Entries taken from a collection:
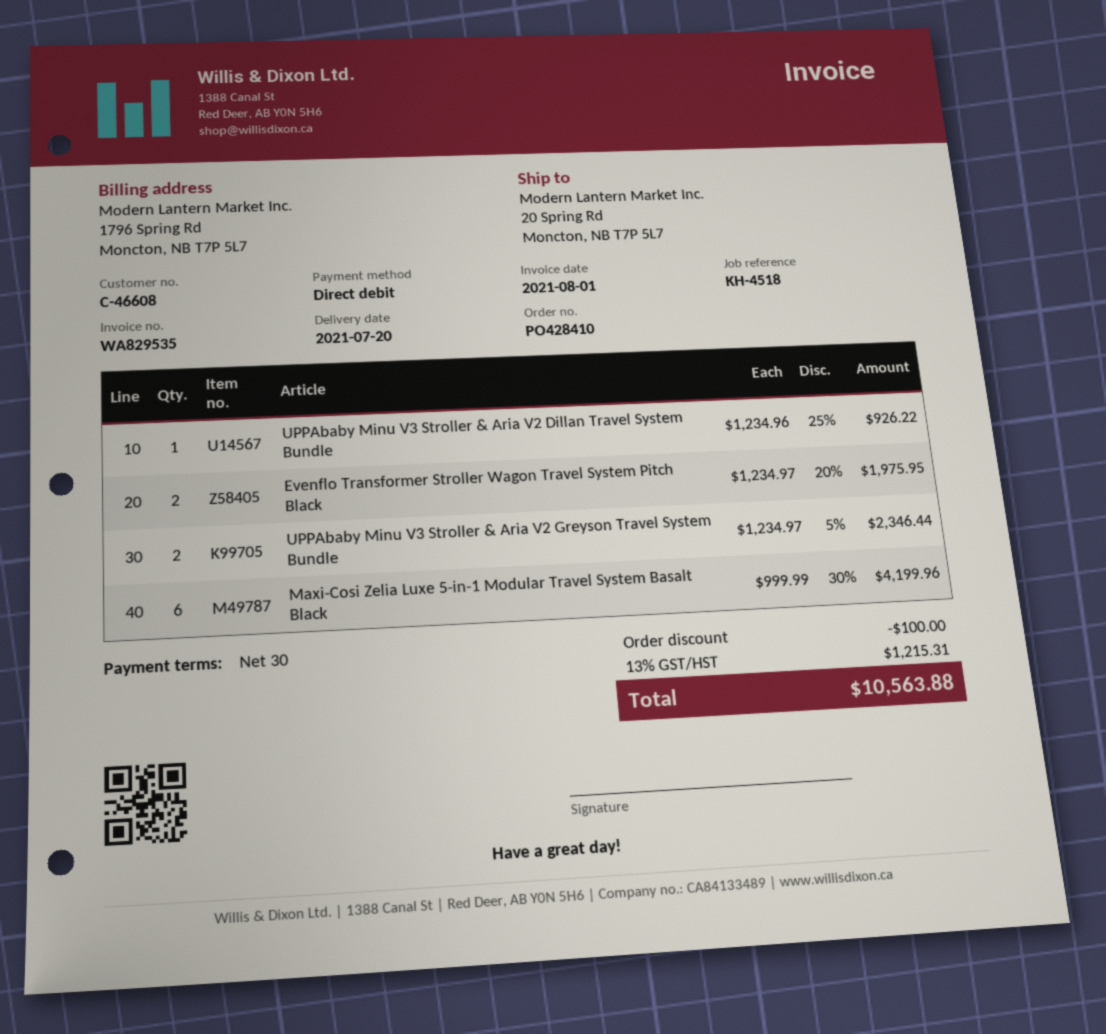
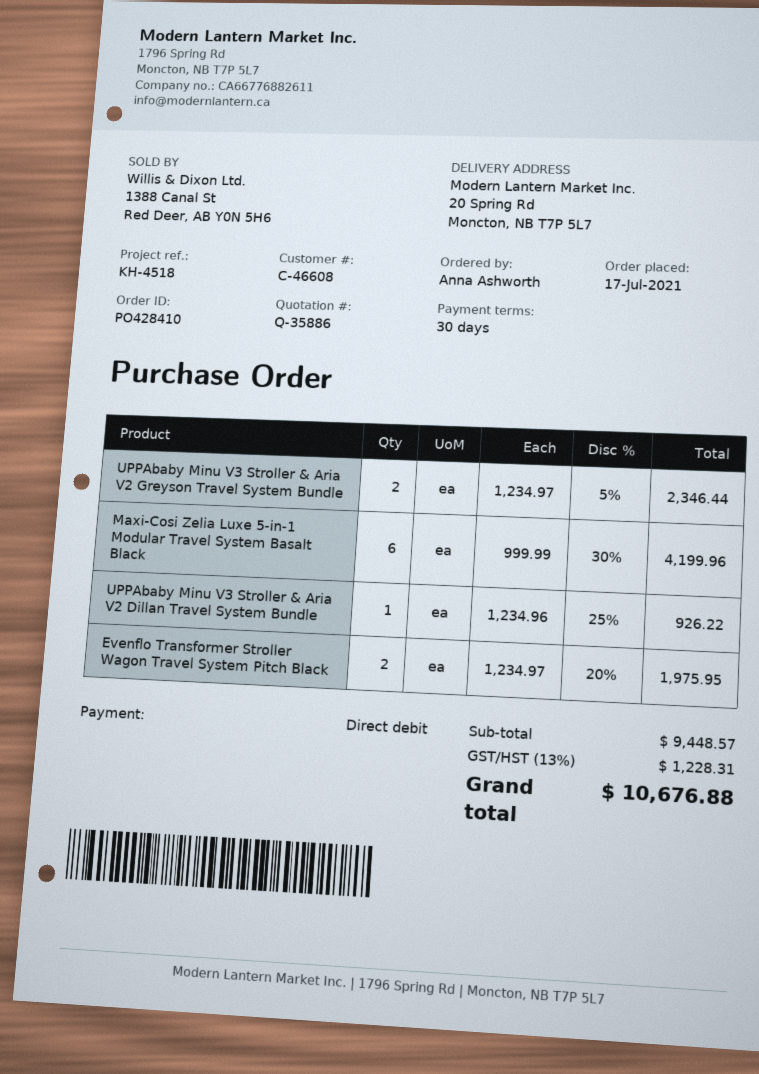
discount: 100.00 -> none
tax: 13% = 1215.31 -> 13% = 1228.31
total: 10563.88 -> 10676.88

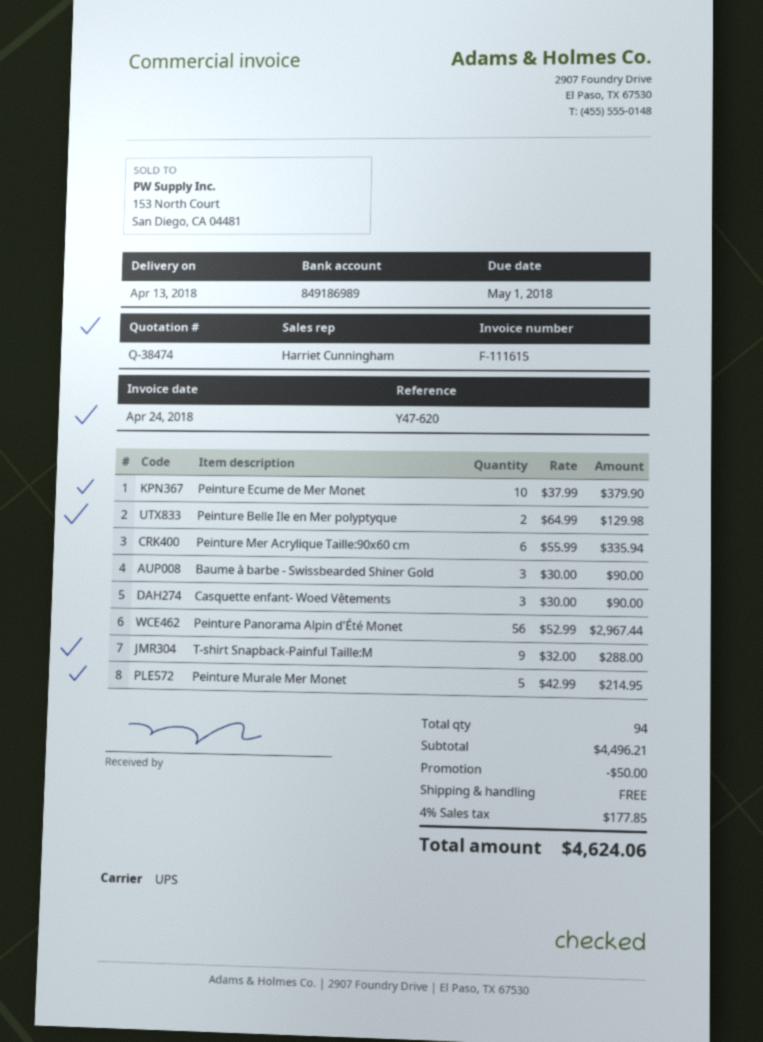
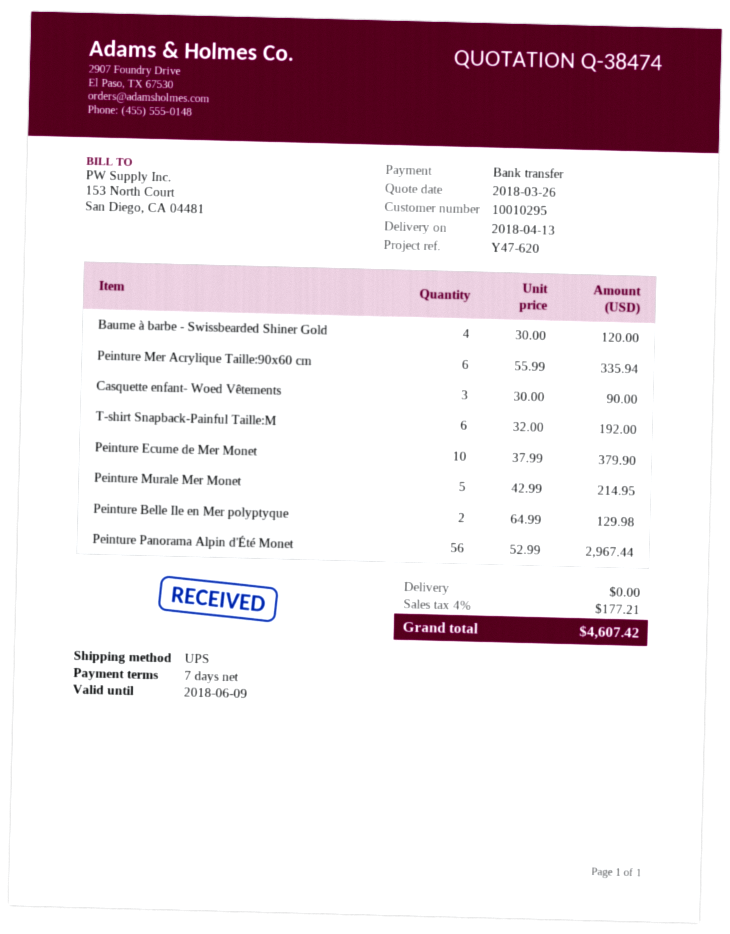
Baume à barbe - Swissbearded Shiner Gold: 3 x 30.00 = 90.00 -> 4 x 30.00 = 120.00
T-shirt Snapback-Painful Taille:M: 9 x 32.00 = 288.00 -> 6 x 32.00 = 192.00
discount: 50.00 -> none
tax: 4% = 177.85 -> 4% = 177.21
total: 4624.06 -> 4607.42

### Work request
Omitting all pictures, reproduce the records above in their entirety.

### The answer
discount: 100.00 -> none
tax: 13% = 1215.31 -> 13% = 1228.31
total: 10563.88 -> 10676.88

Baume à barbe - Swissbearded Shiner Gold: 3 x 30.00 = 90.00 -> 4 x 30.00 = 120.00
T-shirt Snapback-Painful Taille:M: 9 x 32.00 = 288.00 -> 6 x 32.00 = 192.00
discount: 50.00 -> none
tax: 4% = 177.85 -> 4% = 177.21
total: 4624.06 -> 4607.42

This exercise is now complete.